C'est une nouvelle culture du lien social. En moyenne, nous parcourons chacun physiquement 45 km par jour. 1936 a ouvert les fenêtres d'un monde sédentaire. On a cru qu'on allait juste permettre le repos dans les quartiers industriels, mais le lien social en a été bouleversé. Avec la réduction du temps de travail et l'allongement de l'espérance de vie, le temps libre a considérablement augmenté, tandis que le temps de travail a été divisé par deux à l'échelle d'une vie.

Le sous-titre de votre livre parle de la valeur travail. Est-elle en crise ?

Non. Le désinvestissement se produit quand les personnes ont l'impression de ne pas avoir de pouvoir sur leur travail, d'être des hommes-machines. Mais rien ne montre que le lien entre l'individu et le travail est cassé. Ce qui est certain, c'est que nous sommes sortis du temps industriel. Nous avons besoin d'irrégularité, de stresser, de se destresser... et l'individu se structure désormais principalement par le temps libre. Or, il n'y a pas de politique publique du temps libre, alors qu'en 1936, il y avait un secrétariat d'Etat dédié à cette question.

Vous parlez de capital spatial, c'est original...

La mobilité, c'est un moyen de rencontrer l'autre, de ne pas en avoir peur, de se cultiver, de trouver du travail. Mais 16 % des Français ne sont jamais partis de chez eux et 35 % ne partent pas en vacances, dont 10 % seulement parce qu'ils n'en ont pas envie. Tous devraient avoir le choix.

Que vous inspire le concept très à la mode de flexisécurité ?

Il faut réfléchir à une nouvelle conception des droits sociaux, que l'individu emmène avec lui comme un escargot sa coquille. En matière de travail, nous restons dans une conception linéaire où l'on ne tolère aucune interruption mais où tout s'arrête brutalement à 60 ans. Pourquoi ne pas raisonner en heures à l'échelle d'une vie ? Ceux qui s'arrêtent pour un congé sabbatique ou pour élever leurs enfants ne doivent plus être hors normes. Surtout, et parce que la mobilité peut être synonyme de précarité, les gens préfèrent être stables mais malheureux dans leur poste. C'est la stabilité subie.

La mobilité peut être subie, aussi...

Le fait que l'on ait changé de société ne signifie pas qu'elle soit plus égalitaire. Seule une petite partie de la société est instable par choix. Sur les seize millions de personnes qui vivent seules, plusieurs millions, notamment les personnes âgées, considèrent que c'est un drame absolu. La société ne prend pas en compte certaines fragilités. Elle ne fait quasiment rien pour les millions de femmes qui élèvent seules leurs enfants.
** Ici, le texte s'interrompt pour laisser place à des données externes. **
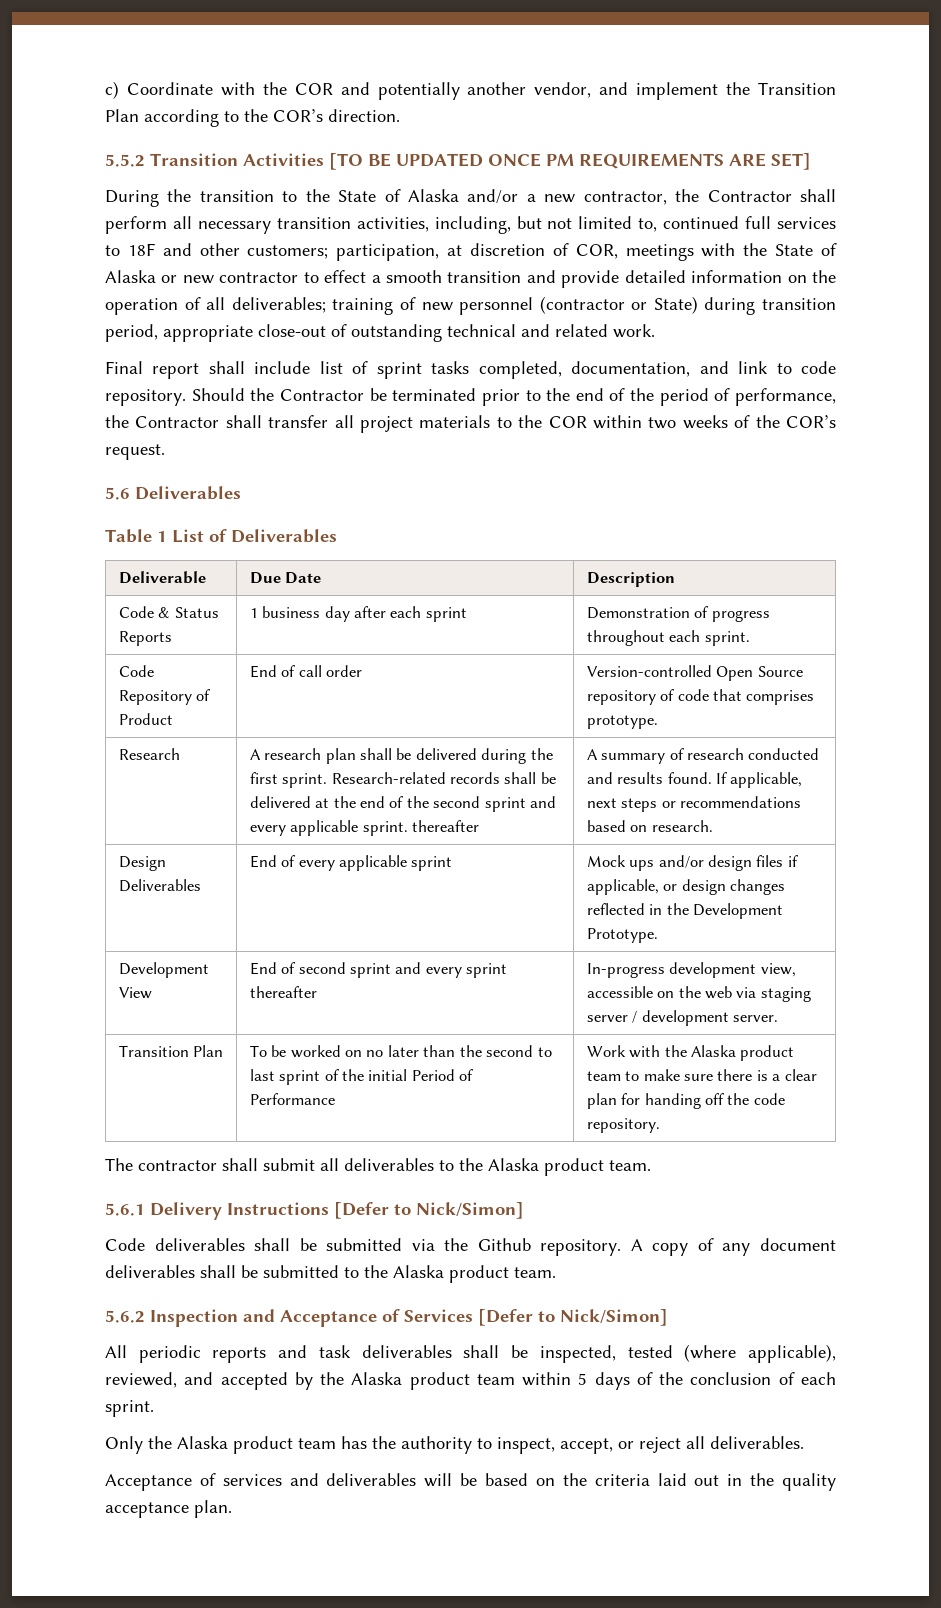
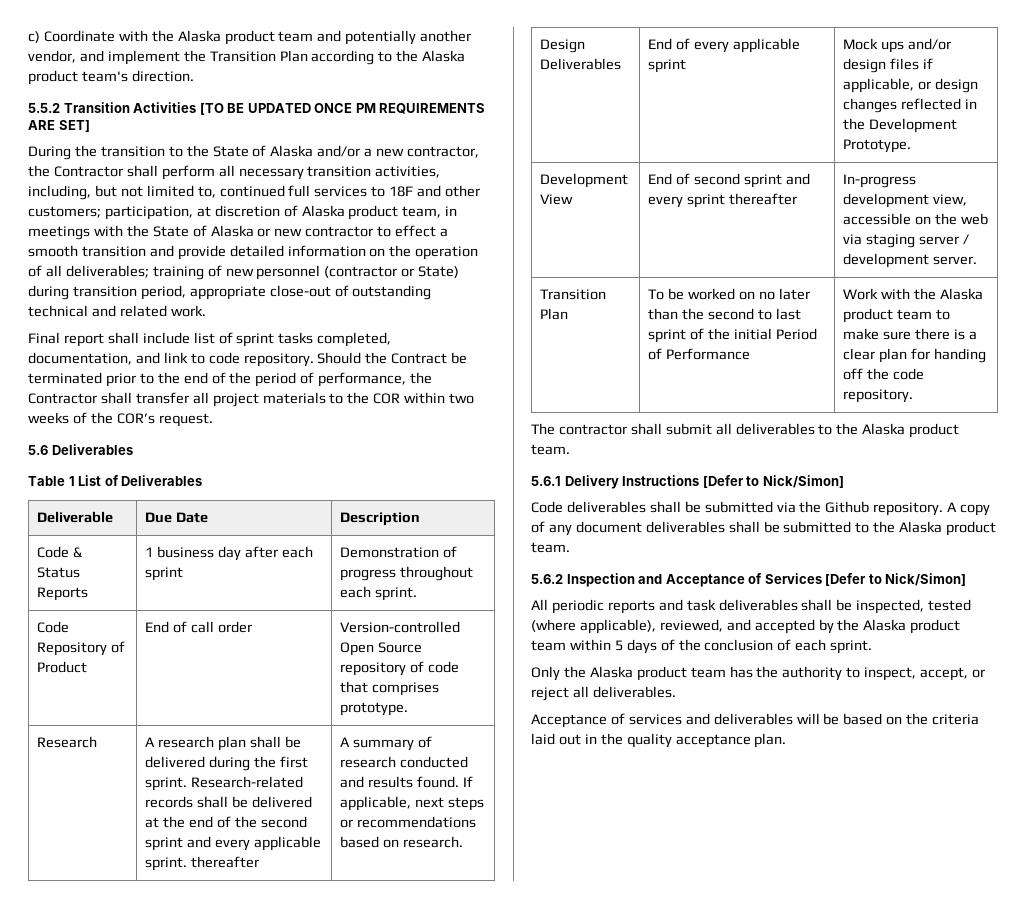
[294,83,333,95] COR -> [177,30,314,45] Alaska product team
[273,109,323,122] COR’s -> [422,50,466,62] [28,70,128,85] Alaska product team's
[575,244,618,259] COR, -> [301,205,458,220] Alaska product team, in
[279,389,364,401] Contractor -> [391,353,448,364] Contract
Pour moi, c'est un scandale aussi grave que si on décidait de ne plus s'occuper des chômeurs. Notre République est encore blanche et machiste et ne sait pas gérer la diversité. On regarde encore la société avec les yeux d'hier.

La mobilité est un enjeu de pouvoir ?

Lors des crises, on s'en prend à ce qui est désigné comme le lieu central du pouvoir. Autrefois, il y avait les grandes grèves dans les mines, où les grévistes bloquaient l'approvisionnement énergétique. Dans les années 1970, c'était les coupures de courant. Durant les émeutes urbaines, ce sont les symboles de la mobilité qui ont été visés : les téléphones portables, les bus et les voitures...

Recueilli par Anne Kerloc'h

Non seulement la société bouge, mais c'est sa principale caractéristique. Dans "Eloge de la mobilité". Essai sur le capital temps libre et la valeur travail (éd. de L'Aube), le sociologue Jean Viard s'intéresse à cette nouvelle ère « paradoxale », entre liberté et précarité.